- [Exercise materials]:
=======

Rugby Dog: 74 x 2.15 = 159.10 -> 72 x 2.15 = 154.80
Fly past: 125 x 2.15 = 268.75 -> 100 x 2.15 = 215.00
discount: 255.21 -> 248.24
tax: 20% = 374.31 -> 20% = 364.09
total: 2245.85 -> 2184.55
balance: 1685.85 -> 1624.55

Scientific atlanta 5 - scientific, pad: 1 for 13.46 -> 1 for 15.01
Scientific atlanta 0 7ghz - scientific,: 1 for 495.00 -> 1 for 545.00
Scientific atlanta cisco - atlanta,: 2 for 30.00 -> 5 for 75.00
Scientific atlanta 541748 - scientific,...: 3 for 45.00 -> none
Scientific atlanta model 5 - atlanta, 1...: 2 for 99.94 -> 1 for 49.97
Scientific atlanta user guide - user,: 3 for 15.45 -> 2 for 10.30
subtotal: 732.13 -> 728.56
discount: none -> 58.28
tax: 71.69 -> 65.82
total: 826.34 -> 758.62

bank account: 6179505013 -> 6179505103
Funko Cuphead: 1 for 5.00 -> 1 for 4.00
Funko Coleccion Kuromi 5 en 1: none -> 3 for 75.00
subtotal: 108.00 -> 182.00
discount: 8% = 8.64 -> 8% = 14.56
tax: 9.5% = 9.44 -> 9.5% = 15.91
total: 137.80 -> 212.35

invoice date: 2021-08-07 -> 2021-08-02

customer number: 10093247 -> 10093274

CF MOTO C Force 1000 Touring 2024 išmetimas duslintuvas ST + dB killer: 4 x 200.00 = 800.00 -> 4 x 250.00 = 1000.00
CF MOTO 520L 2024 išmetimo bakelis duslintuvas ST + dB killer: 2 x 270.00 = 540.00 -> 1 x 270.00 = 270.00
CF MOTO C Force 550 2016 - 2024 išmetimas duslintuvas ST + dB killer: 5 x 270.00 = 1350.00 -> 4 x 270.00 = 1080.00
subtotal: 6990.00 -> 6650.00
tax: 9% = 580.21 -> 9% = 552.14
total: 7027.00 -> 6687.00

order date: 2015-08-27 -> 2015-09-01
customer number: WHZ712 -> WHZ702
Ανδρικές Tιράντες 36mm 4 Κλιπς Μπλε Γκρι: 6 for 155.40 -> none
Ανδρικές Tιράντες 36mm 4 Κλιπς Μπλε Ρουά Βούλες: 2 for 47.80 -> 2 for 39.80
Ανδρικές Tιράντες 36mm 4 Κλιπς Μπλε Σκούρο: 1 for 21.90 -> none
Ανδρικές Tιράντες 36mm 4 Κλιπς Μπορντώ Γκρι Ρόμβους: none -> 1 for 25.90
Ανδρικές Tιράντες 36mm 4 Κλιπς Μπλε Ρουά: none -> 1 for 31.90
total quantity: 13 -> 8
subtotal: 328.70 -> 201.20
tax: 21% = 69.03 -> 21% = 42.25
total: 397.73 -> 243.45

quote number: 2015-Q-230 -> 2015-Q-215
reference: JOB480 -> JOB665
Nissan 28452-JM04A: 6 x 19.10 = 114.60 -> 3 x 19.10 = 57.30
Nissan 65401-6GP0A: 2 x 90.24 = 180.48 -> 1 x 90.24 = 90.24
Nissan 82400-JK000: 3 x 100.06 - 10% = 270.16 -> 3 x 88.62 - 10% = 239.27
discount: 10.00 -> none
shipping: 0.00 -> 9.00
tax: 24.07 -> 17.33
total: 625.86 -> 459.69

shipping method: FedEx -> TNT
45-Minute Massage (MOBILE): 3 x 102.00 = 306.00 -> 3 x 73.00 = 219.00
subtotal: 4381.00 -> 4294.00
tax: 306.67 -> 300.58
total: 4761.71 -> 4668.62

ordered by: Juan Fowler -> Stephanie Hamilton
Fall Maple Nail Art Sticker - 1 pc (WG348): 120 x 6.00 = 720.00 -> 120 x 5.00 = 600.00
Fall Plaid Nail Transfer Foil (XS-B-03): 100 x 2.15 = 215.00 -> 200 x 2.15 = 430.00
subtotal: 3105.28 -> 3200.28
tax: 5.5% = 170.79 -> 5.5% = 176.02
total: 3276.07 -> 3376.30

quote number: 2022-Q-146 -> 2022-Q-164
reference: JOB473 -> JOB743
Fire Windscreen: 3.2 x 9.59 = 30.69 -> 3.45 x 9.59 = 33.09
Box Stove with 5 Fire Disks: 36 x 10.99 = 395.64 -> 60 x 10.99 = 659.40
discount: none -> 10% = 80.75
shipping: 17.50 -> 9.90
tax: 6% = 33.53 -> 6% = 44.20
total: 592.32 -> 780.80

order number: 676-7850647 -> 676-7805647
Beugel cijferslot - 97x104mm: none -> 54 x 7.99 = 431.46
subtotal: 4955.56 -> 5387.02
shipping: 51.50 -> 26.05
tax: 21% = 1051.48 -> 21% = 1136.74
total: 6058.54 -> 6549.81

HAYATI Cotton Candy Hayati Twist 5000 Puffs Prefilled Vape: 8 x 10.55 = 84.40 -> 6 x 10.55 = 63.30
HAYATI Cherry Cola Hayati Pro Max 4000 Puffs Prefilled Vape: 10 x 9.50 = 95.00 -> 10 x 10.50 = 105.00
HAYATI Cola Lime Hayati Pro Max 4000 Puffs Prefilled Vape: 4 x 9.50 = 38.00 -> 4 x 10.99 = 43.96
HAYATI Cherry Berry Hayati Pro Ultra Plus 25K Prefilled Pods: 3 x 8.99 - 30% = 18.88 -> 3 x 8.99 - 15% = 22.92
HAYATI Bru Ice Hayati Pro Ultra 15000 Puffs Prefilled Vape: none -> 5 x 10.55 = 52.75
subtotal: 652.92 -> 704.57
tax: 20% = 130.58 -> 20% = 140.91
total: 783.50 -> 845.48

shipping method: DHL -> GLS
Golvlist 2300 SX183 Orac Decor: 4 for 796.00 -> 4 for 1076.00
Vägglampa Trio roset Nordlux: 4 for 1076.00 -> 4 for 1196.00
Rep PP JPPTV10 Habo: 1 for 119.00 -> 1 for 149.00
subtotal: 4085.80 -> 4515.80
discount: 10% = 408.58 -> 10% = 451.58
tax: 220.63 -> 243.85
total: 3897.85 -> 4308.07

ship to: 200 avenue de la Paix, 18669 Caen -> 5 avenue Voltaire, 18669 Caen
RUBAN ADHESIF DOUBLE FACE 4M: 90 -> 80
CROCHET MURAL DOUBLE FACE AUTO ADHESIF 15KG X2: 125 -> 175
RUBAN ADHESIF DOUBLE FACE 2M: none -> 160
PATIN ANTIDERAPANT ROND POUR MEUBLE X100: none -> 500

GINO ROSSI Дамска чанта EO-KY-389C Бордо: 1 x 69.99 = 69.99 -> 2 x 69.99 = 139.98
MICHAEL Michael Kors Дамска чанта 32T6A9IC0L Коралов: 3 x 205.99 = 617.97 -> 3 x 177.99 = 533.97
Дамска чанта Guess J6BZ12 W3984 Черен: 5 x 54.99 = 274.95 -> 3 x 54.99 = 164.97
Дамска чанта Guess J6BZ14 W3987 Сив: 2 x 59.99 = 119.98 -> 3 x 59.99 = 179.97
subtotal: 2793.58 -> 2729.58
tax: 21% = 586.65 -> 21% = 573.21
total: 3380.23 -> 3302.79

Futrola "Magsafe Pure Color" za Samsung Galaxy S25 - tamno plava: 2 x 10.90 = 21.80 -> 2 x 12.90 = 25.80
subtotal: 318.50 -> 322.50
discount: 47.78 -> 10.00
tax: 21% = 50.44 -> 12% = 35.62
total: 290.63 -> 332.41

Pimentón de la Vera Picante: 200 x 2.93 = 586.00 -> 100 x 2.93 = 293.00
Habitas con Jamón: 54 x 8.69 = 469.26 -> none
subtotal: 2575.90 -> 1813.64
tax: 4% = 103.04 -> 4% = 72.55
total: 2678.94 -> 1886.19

=======

- [Brief]:
In the listing above, find the line with "subtotal: 4381.00 -> 4294.00" and the line with "Fall Maple Nail", then print exactly those lines and every line between them.

- [Exercise result]:
subtotal: 4381.00 -> 4294.00
tax: 306.67 -> 300.58
total: 4761.71 -> 4668.62

ordered by: Juan Fowler -> Stephanie Hamilton
Fall Maple Nail Art Sticker - 1 pc (WG348): 120 x 6.00 = 720.00 -> 120 x 5.00 = 600.00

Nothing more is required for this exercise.